До третьего ключа добрались десять человек; у двух лидирующих пар теперь было по мотку каната; три пары сошли с дистанции, а пять все еще следовали за ведущими гонку — тут впереди всех были Сент-Андре с Лораном де Женстаном и Артур Эрскин с Клодом де Гизом. По дороге к площади Сент-Луи Тади Бой, не останавливаясь, положил руку на плечо Стюарта и шепнул ему на ухо:
— Радость моя, впереди нас ждут неприятности. Мы идем слишком ровно, и найдется умник, который не преминет этим воспользоваться. Будь осторожен до предела. Если одного из нас остановят, другой продолжает гонку. В каждом ключе имеется слово, которое нужно запомнить в доказательство того, что ты вообще видел этот ключ, и ты, Робин, на твою трезвую голову, конечно, справишься с этим.
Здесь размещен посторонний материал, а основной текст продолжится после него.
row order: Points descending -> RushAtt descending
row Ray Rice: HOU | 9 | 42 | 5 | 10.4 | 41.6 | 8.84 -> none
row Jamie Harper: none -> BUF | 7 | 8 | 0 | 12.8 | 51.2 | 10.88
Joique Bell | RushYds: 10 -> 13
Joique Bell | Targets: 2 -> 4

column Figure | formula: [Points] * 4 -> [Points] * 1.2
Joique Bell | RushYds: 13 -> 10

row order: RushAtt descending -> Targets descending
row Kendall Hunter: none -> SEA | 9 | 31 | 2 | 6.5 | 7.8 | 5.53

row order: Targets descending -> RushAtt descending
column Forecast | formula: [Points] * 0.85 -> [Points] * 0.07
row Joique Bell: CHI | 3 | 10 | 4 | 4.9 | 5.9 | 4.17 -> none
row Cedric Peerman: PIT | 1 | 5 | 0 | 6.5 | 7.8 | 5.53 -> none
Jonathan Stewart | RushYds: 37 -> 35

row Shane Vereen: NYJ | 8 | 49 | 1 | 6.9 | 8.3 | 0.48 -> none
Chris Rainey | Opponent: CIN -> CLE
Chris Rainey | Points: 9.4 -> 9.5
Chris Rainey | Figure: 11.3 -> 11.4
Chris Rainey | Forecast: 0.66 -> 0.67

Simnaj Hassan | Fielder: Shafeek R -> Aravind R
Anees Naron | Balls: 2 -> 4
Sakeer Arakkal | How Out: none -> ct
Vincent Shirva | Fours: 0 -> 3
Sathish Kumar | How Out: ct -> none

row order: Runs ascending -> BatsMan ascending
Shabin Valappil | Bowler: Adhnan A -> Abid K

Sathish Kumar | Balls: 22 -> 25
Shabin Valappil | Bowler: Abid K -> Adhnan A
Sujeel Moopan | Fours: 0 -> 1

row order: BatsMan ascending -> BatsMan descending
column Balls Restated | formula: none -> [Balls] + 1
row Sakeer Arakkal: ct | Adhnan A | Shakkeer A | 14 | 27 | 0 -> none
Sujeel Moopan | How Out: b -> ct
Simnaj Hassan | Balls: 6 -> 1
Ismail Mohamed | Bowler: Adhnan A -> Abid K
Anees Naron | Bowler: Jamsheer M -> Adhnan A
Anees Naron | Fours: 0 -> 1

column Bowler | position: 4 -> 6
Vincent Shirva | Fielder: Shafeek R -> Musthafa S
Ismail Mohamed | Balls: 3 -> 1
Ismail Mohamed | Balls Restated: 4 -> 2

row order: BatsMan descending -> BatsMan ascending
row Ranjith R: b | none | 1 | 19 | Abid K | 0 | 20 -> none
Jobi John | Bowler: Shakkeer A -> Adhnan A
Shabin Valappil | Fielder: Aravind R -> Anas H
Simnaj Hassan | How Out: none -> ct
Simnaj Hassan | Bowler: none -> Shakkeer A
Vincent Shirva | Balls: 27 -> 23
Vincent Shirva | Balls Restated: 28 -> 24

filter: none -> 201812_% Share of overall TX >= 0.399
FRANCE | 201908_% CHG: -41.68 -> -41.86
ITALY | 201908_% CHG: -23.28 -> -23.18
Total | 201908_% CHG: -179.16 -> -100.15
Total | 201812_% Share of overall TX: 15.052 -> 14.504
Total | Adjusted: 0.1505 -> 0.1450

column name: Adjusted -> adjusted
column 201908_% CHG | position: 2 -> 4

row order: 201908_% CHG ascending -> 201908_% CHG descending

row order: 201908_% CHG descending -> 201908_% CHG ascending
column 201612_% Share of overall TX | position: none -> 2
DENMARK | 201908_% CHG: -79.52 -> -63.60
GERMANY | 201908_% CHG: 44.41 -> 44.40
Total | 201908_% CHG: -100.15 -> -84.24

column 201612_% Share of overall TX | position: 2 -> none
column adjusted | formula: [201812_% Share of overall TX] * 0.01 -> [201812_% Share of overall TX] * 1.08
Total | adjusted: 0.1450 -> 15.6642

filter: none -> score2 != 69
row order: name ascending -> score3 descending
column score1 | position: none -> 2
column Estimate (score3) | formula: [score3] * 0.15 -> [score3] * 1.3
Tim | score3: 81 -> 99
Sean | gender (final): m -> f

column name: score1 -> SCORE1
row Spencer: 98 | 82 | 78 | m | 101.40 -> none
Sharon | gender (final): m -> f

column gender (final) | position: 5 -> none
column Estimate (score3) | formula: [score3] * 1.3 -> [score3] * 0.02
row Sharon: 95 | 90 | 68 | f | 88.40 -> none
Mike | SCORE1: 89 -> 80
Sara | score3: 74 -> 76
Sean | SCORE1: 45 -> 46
За нами остались «Героический», «Единственный» и «Непревзойденный», и, будь на то моя воля, в следующей бумажке я бы написал «Рыгун».
На самом деле в следующем ключе, притаившемся среди резных украшений дома одного суконщика на площади Сент-Луи, значилось «Рыцарь», а когда дальше, на улице дю Пале, появилось слово «Истинный», Стюарт понял, что именно Тади Бой имел в виду.
Баллах оказался также прав, опасаясь подвоха. Все соперники снова скопились в одном месте, все они были пьяны и жестоки. Канат обрезался без всякой жалости к тому, кто на нем висел; пинками сбивались водосточные трубы; разбирались черепицы; локти, колени, ноги — все шло в ход без малейшего снисхождения. В темноте Стюарту подставили подножку, и он полетел с высоты в двадцать футов, но благополучно приземлился на камышовую кровлю. Де Женстан, совершивший это, очень быстро поплатился: пока он бежал по высокой открытой галерее, ему в лицо вместе с мягким ирландским благословением выплеснулось содержимое помойного ведра.
Стюарт смотрел на все это горящими глазами. Наконец-то он избавился от страха, терзавшего его всю жизнь. Даже падая вниз среди дымящихся труб, он твердо верил в то, что спасется, и в самом деле поднялся целый и невредимый.
И это было хорошо, ибо впереди ждали новые испытания. Гонка с препятствиями стала больше похожа на игру в прятки. Все пары были примерно равными по силе и сообразительности. Тонкости акростихов не раз задерживали то тех, то других, но ненадолго. Подлинным мерилом оказались ловкость, изобретательность и просто выносливость.
И тут, увидев, что племянники коннетабля, молодые Колиньи и молодые Гизы, ставя друг другу подножки, хохоча, с грохотом съезжая по жестяным желобам, бросаясь яйцами из какого-то давно покинутого гнезда, уже потеряли интерес к соревнованию как таковому, вперед стали вырываться Жак д'Альбон, маршал де Сент-Андре, и его напарник де Женстан. Придворный, дипломат и воин, которого ненавидел отец короля, а сам король нежно любил, Сент-Андре был подготовлен великолепно: все — и сухожилия, и мускулы, и ум — было у него в отличной форме. Улица за улицей загорались окна; зрители, поклонники, всяческий сброд, бегущий понизу, — все вопили от восторга, приветствуя нового лидера.
Многие дома, которые днем выглядели пустыми, ночью оказались полными жильцов. Десять девочек в монастырской спальне хихикали, визжали, прятались под одеялом, когда в окне один за другим появились шесть или семь кавалеров: все они попрыгали на пол и принялись рыться в потухшей золе очага. Мать-настоятельница прибежала, запыхавшись, когда последняя мускулистая нога мелькнула в распахнутых ставнях, и в крайнем смятении чувств бедная женщина только поутру заметила сброшенную рубашку, которая болталась у всех на виду на самом высоком флероне.